# Your goal
The entries that follow need to be reproduced exactly, minus any images.

+++ Given data +++

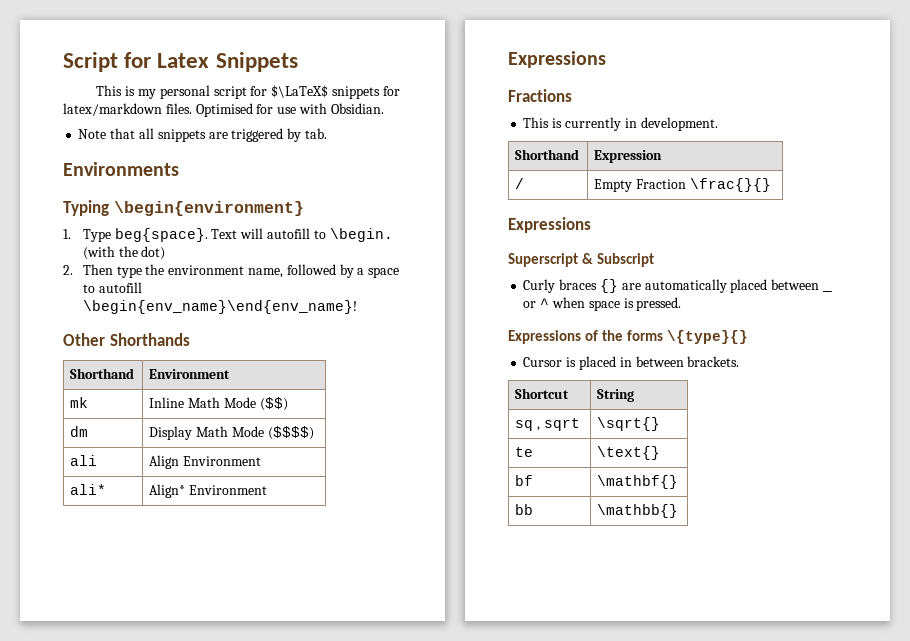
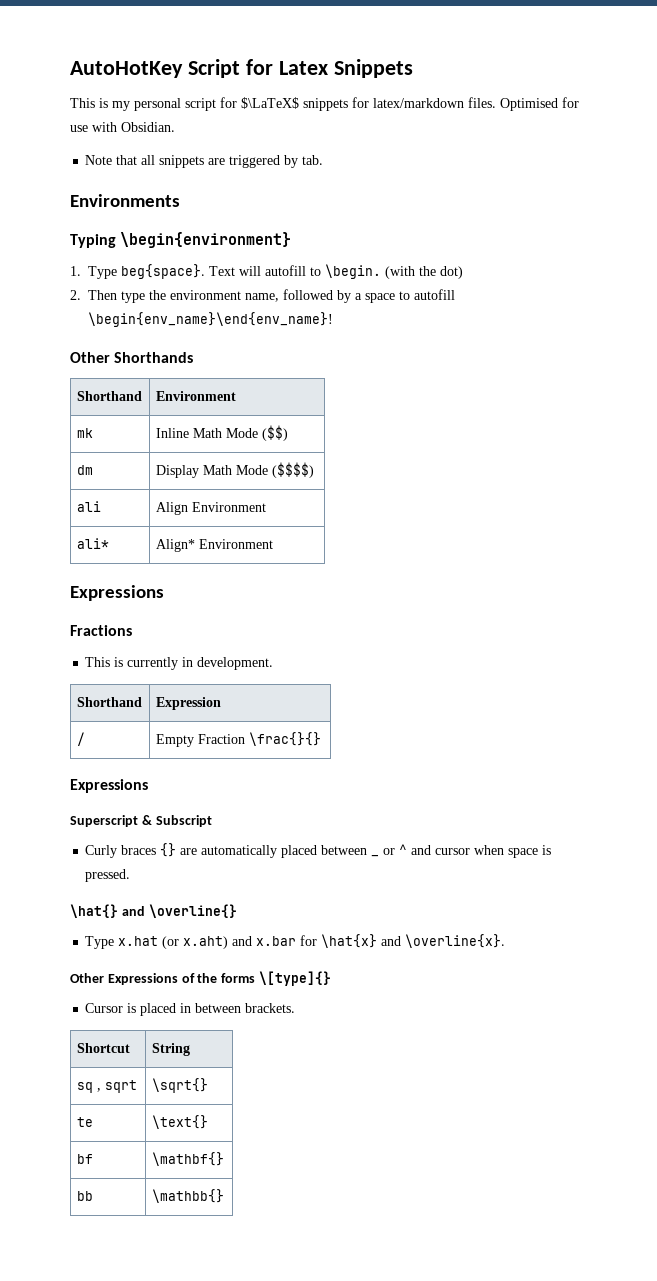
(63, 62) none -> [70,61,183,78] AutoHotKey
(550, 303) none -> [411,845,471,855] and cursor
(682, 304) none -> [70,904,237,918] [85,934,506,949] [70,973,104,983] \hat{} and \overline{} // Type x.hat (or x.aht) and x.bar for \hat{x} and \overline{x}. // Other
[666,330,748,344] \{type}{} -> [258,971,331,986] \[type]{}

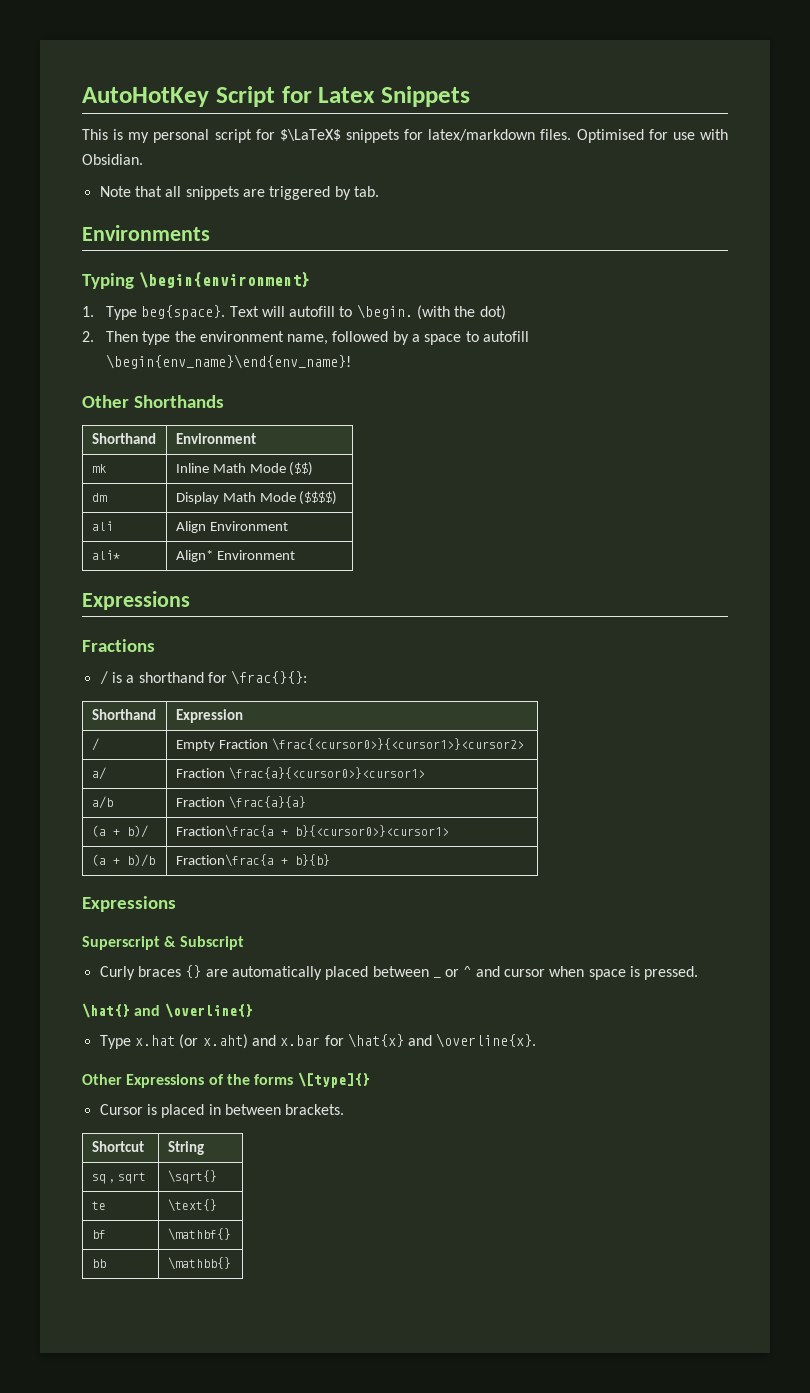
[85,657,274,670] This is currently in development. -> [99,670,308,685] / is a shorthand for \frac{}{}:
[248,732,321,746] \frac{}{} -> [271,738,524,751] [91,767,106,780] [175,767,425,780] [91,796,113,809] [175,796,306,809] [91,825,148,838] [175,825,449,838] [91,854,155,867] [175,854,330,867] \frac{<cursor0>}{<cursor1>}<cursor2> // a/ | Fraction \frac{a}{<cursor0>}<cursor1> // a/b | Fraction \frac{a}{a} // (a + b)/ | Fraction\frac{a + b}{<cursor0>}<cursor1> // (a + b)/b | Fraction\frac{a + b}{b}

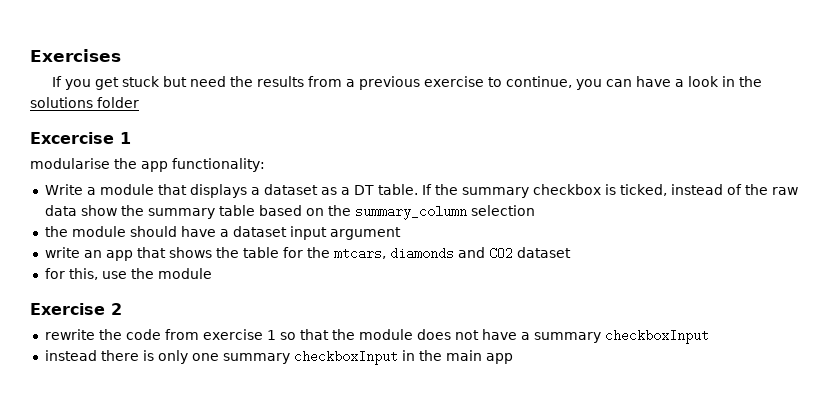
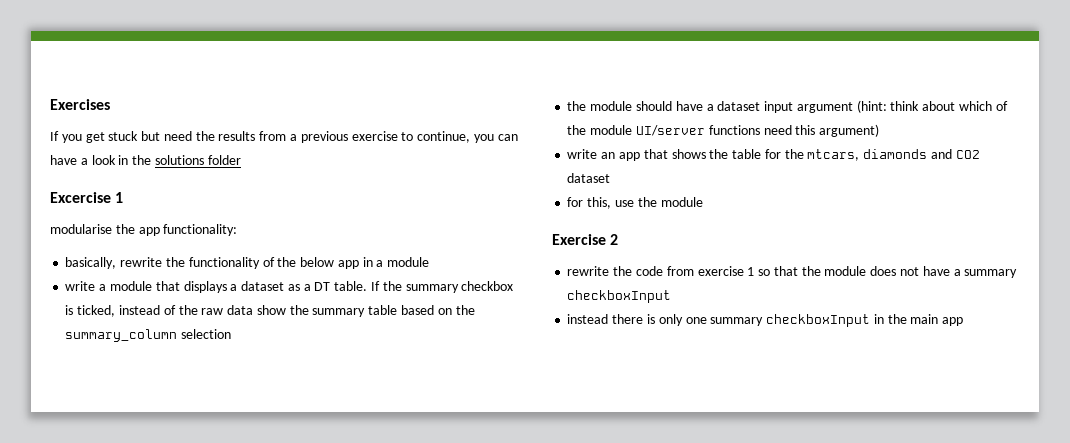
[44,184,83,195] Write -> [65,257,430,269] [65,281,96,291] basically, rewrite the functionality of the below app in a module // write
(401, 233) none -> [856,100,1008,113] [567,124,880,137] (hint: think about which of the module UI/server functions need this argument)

+++

# Your solution
(63, 62) none -> [70,61,183,78] AutoHotKey
(550, 303) none -> [411,845,471,855] and cursor
(682, 304) none -> [70,904,237,918] [85,934,506,949] [70,973,104,983] \hat{} and \overline{} // Type x.hat (or x.aht) and x.bar for \hat{x} and \overline{x}. // Other
[666,330,748,344] \{type}{} -> [258,971,331,986] \[type]{}

[85,657,274,670] This is currently in development. -> [99,670,308,685] / is a shorthand for \frac{}{}:
[248,732,321,746] \frac{}{} -> [271,738,524,751] [91,767,106,780] [175,767,425,780] [91,796,113,809] [175,796,306,809] [91,825,148,838] [175,825,449,838] [91,854,155,867] [175,854,330,867] \frac{<cursor0>}{<cursor1>}<cursor2> // a/ | Fraction \frac{a}{<cursor0>}<cursor1> // a/b | Fraction \frac{a}{a} // (a + b)/ | Fraction\frac{a + b}{<cursor0>}<cursor1> // (a + b)/b | Fraction\frac{a + b}{b}

[44,184,83,195] Write -> [65,257,430,269] [65,281,96,291] basically, rewrite the functionality of the below app in a module // write
(401, 233) none -> [856,100,1008,113] [567,124,880,137] (hint: think about which of the module UI/server functions need this argument)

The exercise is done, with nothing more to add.